The motivation of the current study was to provide threshold values of rabbit hearts for ventricular fibrillation (vf) induced by electric current of 50Hz and to develop a flexible but robust experimental setup for stimulation experiments on the beating heart. The stimulation was performed in a way that the current flow through the heart is nearly homogeneous, similar to the situation of an electrical accident. In this way the work should also serve as a basis for future vf-related investigations, e.g. sine waves from 10Hz up to 10kHz, mixed signals, current pulses and pure DC. One of the main objectives was to avoid deviations of the data due to inappropriate experimental methods, such like direct contact of the heart tissue or interferences from the nervous system which one get from whole animal experiments. The work should additionally give the proper setup to gather the necessary data for transformations of animal data to human data.
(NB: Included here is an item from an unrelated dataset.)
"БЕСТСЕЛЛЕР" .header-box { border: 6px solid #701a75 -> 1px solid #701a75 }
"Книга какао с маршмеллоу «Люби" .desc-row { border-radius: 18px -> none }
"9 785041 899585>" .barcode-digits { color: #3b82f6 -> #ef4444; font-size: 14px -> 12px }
First an experimental procedure and setup for hearts of small animals that fulfills most important requirements for stimulation of the myocardium and the measurement of various heart parameters in a repeatable way was developed. In this way specific stimulation experiments were performed on rabbit hearts in an ejecting, blood-perfused isolated heart model to determine the threshold values for vf at 50Hz. Additional experiments to determine the electrical field inside and outside of the heart as well as the dependency of different stimuli modes (T-wave trigger, stimulation for several periods) have been conducted. In the verification with a frequency of 50Hz, current density of (7,3 ± 3,8)mA/cm2 results as a mean threshold of ventricular fibrillation from 143 experiments. Finally a comparison to other research works in this field was performed to show the advantages and disadvantages of the respective approaches.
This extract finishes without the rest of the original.